[Data entries]

┄┄┄┄┄┄

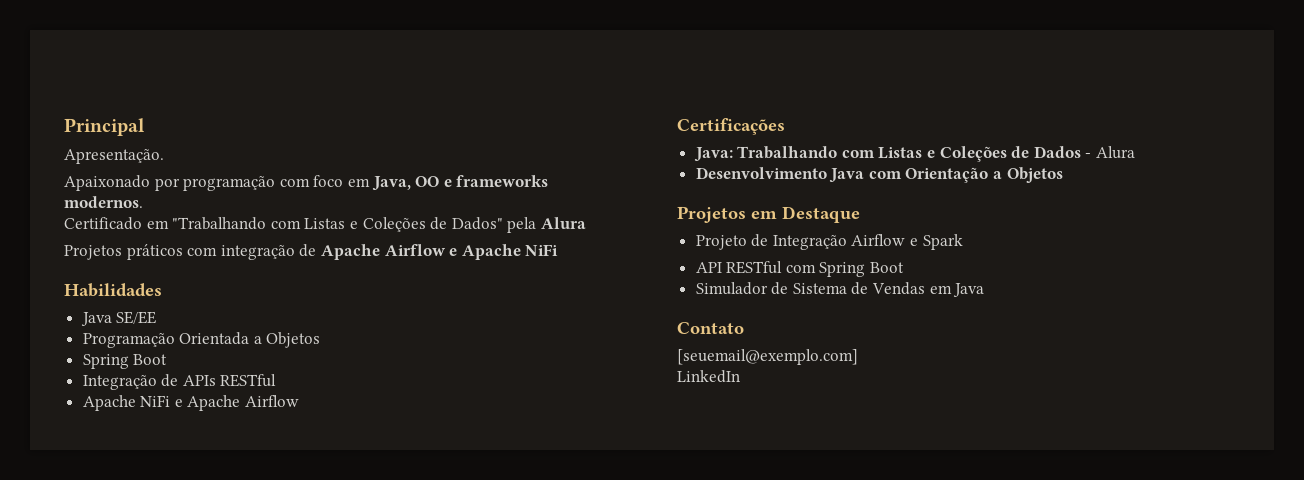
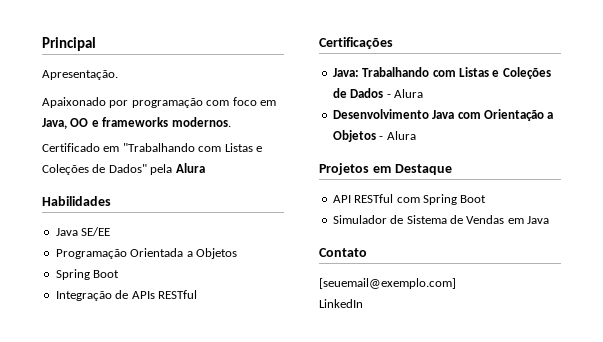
- Projetos práticos com integração de Apache Airflow e Apache NiFi
- Apache NiFi e Apache Airflow
- Desenvolvimento Java com Orientação a Objetos
+ Desenvolvimento Java com Orientação a Objetos - Alura
- Projeto de Integração Airflow e Spark

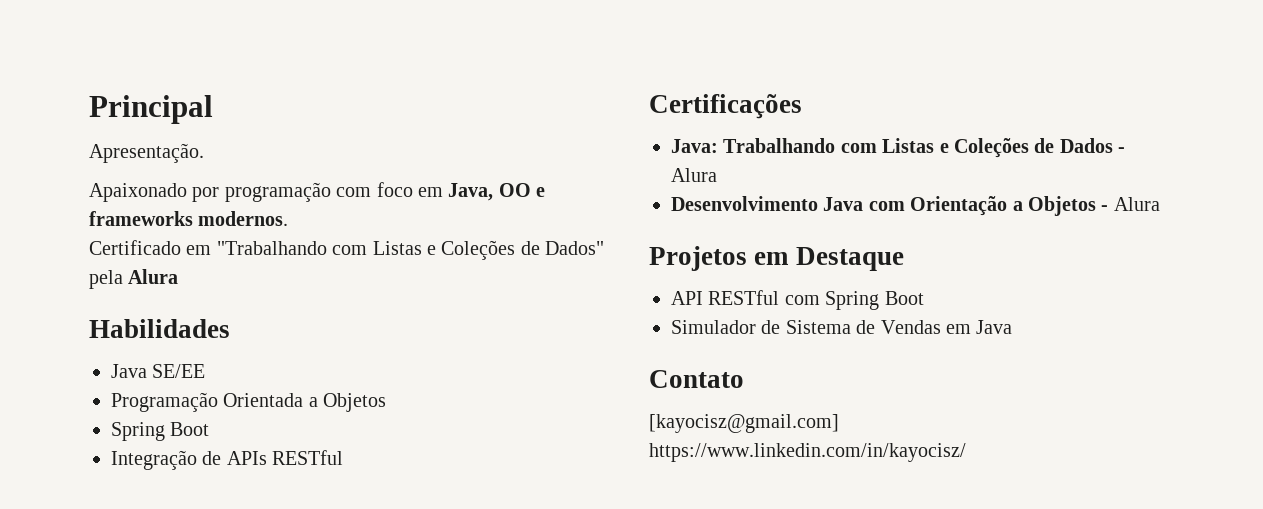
- [seuemail@exemplo.com]
- LinkedIn
+ [kayocisz@gmail.com]
+ https://www.linkedin.com/in/kayocisz/

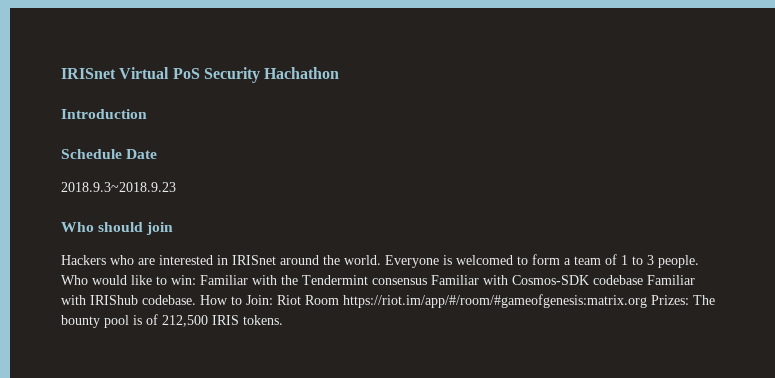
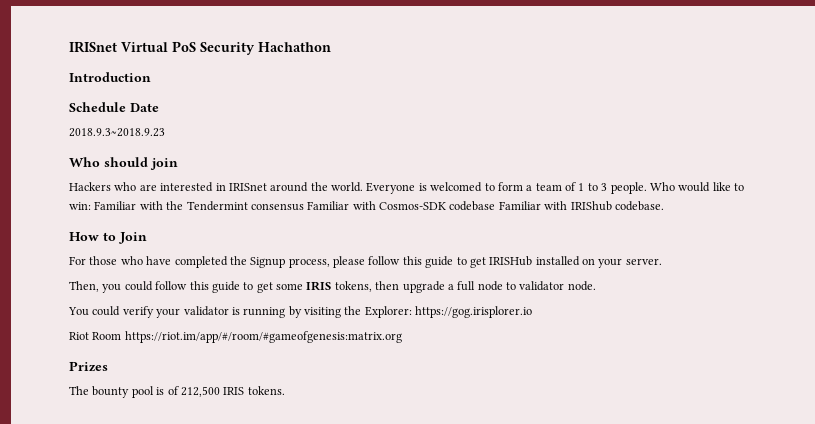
- Who would like to win: Familiar with the Tendermint consensus Familiar with Cosmos-SDK codebase Familiar with IRIShub codebase. How to Join: Riot Room https://riot.im/app/#/room/#gameofgenesis:matrix.org Prizes: The bounty pool is of 212,500 IRIS tokens.
+ Who would like to win: Familiar with the Tendermint consensus Familiar with Cosmos-SDK codebase Familiar with IRIShub codebase.
+ How to Join
+ For those who have completed the Signup process, please follow this guide to get IRISHub installed on your server.
+ Then, you could follow this guide to get some IRIS tokens, then upgrade a full node to validator node.
+ You could verify your validator is running by visiting the Explorer: https://gog.irisplorer.io
+ Riot Room https://riot.im/app/#/room/#gameofgenesis:matrix.org
+ Prizes
+ The bounty pool is of 212,500 IRIS tokens.

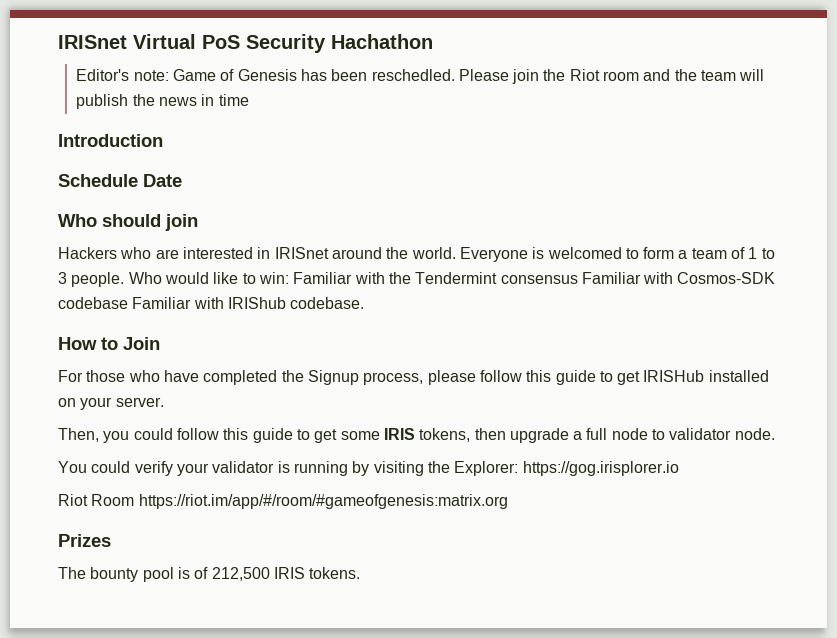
+ Editor's note: Game of Genesis has been reschedled. Please join the Riot room and the team will publish the news in time
- 2018.9.3~2018.9.23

┄┄┄┄┄┄

Filter the records above down to the lines that hold the string "kayocisz".

* **Written solution**
+ [kayocisz@gmail.com]
+ https://www.linkedin.com/in/kayocisz/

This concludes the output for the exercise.